Another common lesson is that dry time and cure time are not the same thing. A tray can feel dry to the touch and still not be ready for epoxy. This is where a lot of people get burned, metaphorically speaking. They pour resin onto cement that still holds hidden moisture, and the finish winds up cloudy, bubbly, or uneven. The experience teaches patience fast. Not fun, but very educational.
Makers also learn that subtle design choices usually look the most expensive. The idea in your head might involve three colors of resin, metallic swirls, stone chips, gold leaf, and maybe a dramatic diagonal river. Then the tray dries and gently suggests that one tinted epoxy section would have been plenty.

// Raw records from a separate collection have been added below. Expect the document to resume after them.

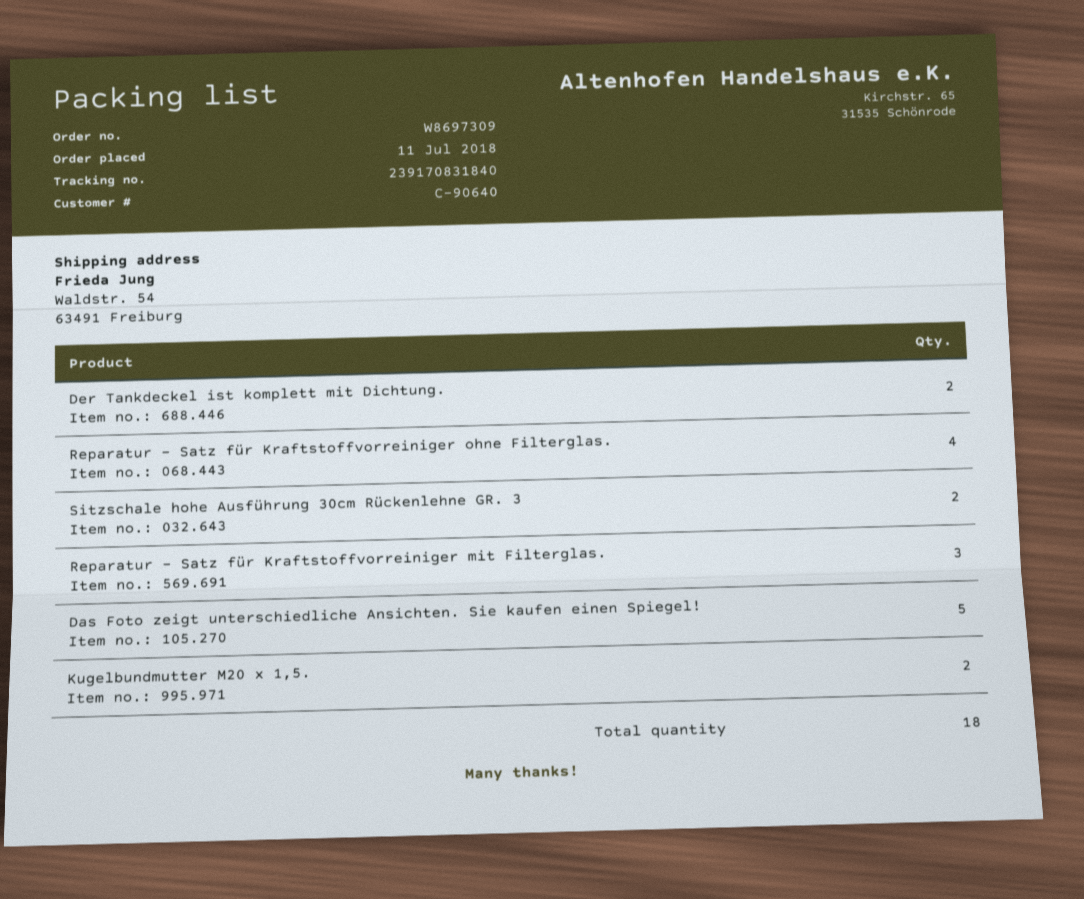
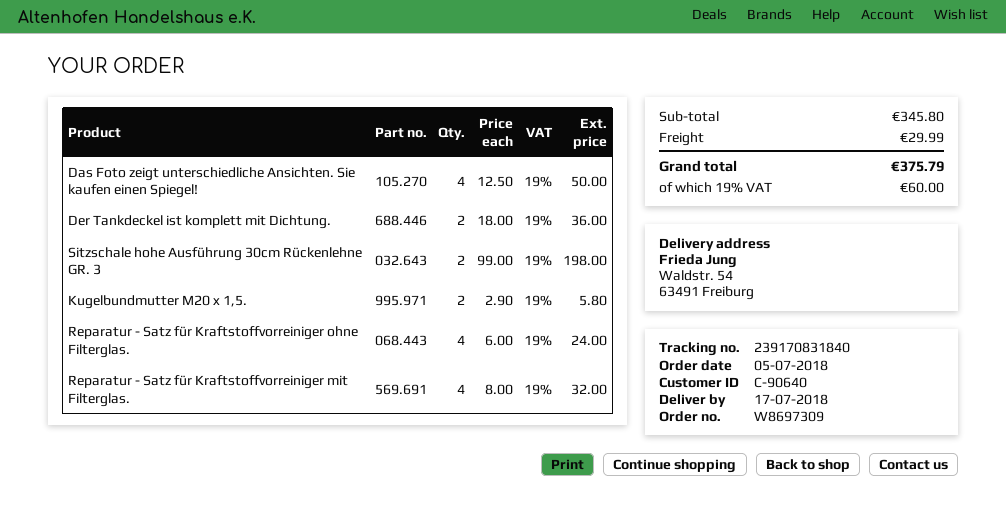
order date: 2018-07-11 -> 2018-07-05
Reparatur - Satz für Kraftstoffvorreiniger mit Filterglas.: 3 -> 4
Das Foto zeigt unterschiedliche Ansichten. Sie kaufen einen Spiegel!: 5 -> 4

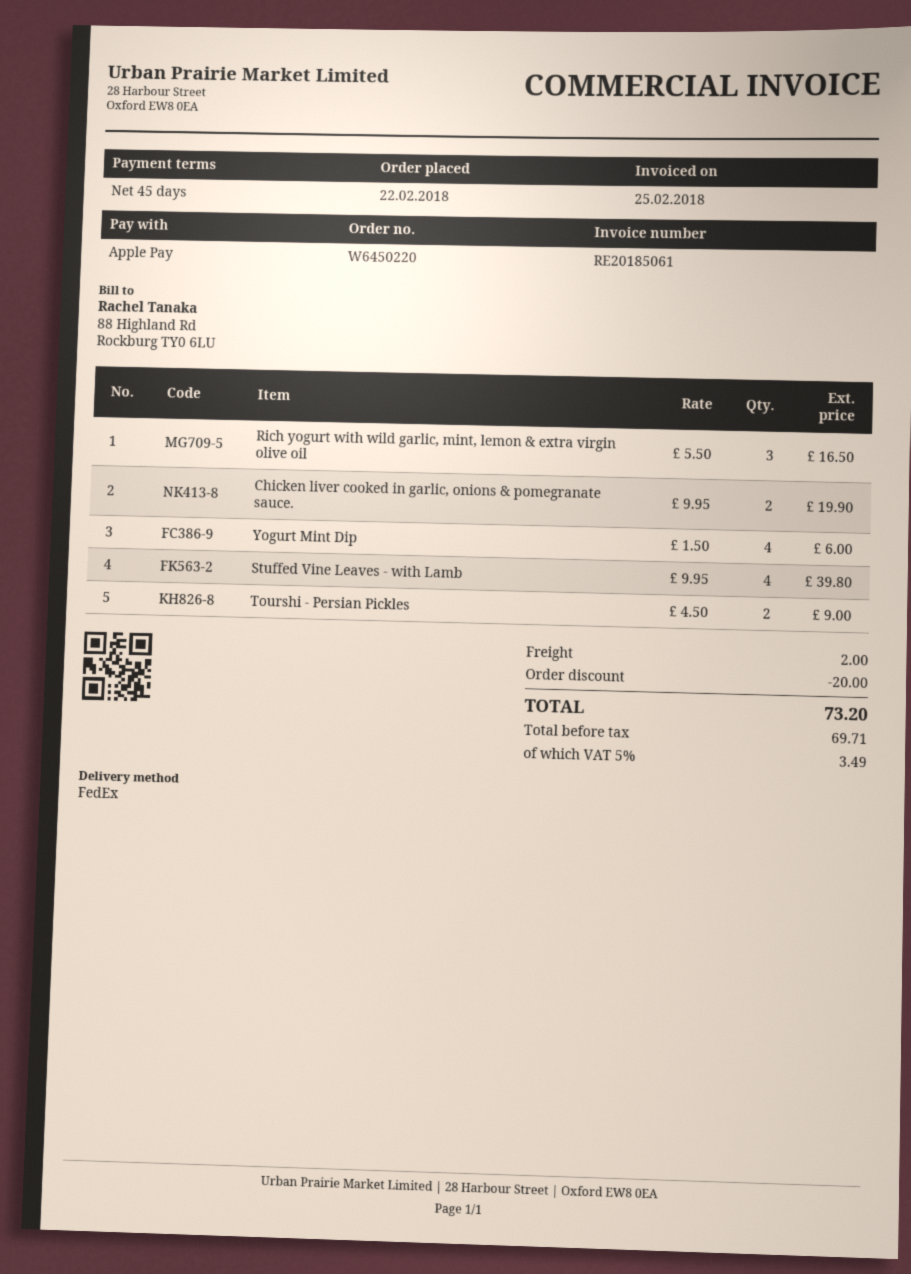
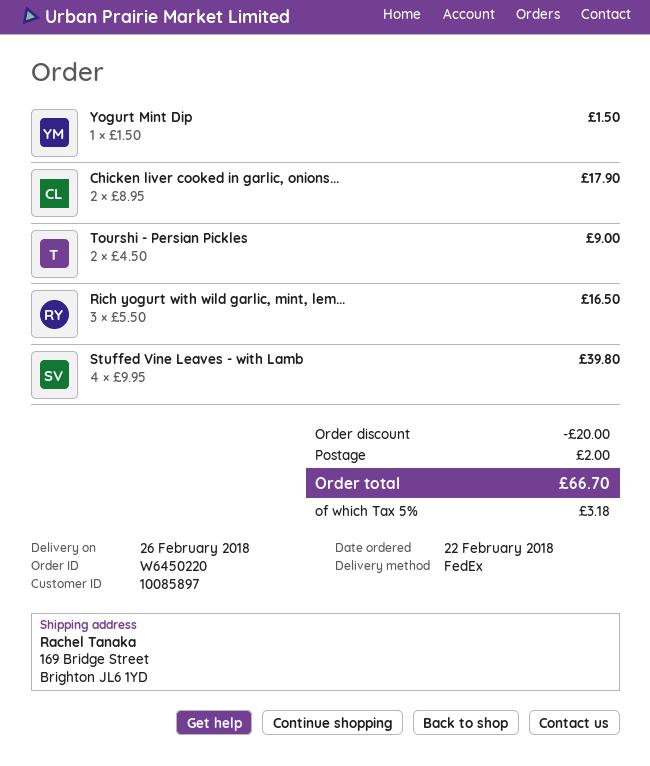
Chicken liver cooked in garlic, onions & pomegranate sauce.: 2 x 9.95 = 19.90 -> 2 x 8.95 = 17.90
Yogurt Mint Dip: 4 x 1.50 = 6.00 -> 1 x 1.50 = 1.50
tax: 5% = 3.49 -> 5% = 3.18
total: 73.20 -> 66.70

Cement already has visual presence. The best designs often come from restraint: one glossy pool, one marbled corner, one clean border. Suddenly the piece looks modern instead of over-decorated.
There is also a nearly universal first-epoxy moment when you realize that bubbles are not an abstract concept. They are everywhere. Tiny bubbles. Sneaky bubbles. “Where did you all even come from?” bubbles. This is usually when people begin to appreciate slow mixing, careful pouring, and a clean surface. A good tray teaches technique. A bad tray teaches it louder.

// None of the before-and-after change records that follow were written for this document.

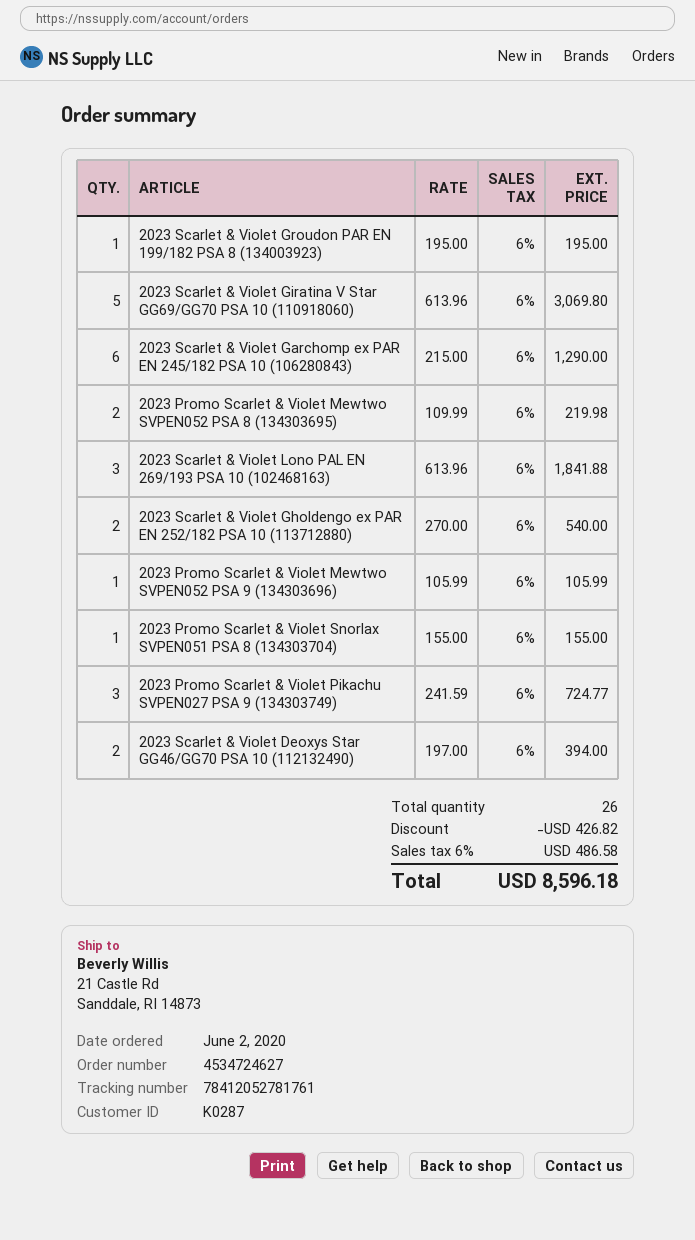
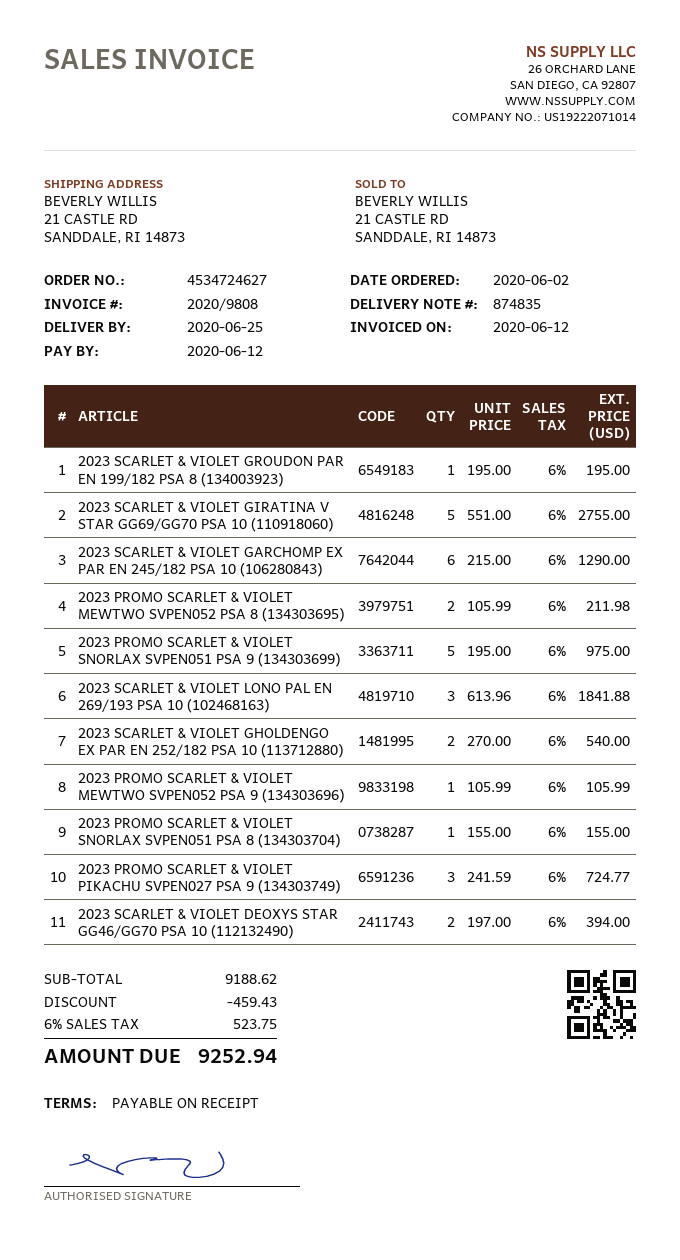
2023 Scarlet & Violet Giratina V Star GG69/GG70 PSA 10 (110918060): 5 x 613.96 = 3069.80 -> 5 x 551.00 = 2755.00
2023 Promo Scarlet & Violet Mewtwo SVPEN052 PSA 8 (134303695): 2 x 109.99 = 219.98 -> 2 x 105.99 = 211.98
2023 PROMO SCARLET & VIOLET SNORLAX SVPEN051 PSA 9 (134303699): none -> 5 x 195.00 = 975.00
discount: 426.82 -> 459.43
tax: 6% = 486.58 -> 6% = 523.75
total: 8596.18 -> 9252.94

Perhaps the best experience of all happens at the very end. You place the finished tray on a dresser, vanity, or entry table, set a watch or ring inside it, and realize the project looks far more polished in real life than it did halfway through. That is the magic of combining cement and epoxy: one material brings weight and calm, the other brings light and movement. Together they make a small object that feels intentional, custom, and more sophisticated than its parts.
And once you finish one, you almost always start planning the next one. A longer tray for keys. A round tray for candles. A gift set in neutral tones. A smoky black version for a desk. Suddenly you are not just making a tray. You are developing a suspiciously specific design language for catchall objects. It happens fast.
Final Thoughts
If you want to perfectly combine cement and epoxy to make a trinket tray, the secret is simple: let each material do what it does best. Use cement for structure, texture, and shape. Use epoxy for detail, gloss, and visual drama. Respect cure times, mix both materials carefully, and keep the design clean enough that the contrast can shine.
The result is a tray that feels handmade in the best possible way: sturdy, stylish, a little luxurious, and just dramatic enough to make your everyday clutter look curated. Which, honestly, is a public service.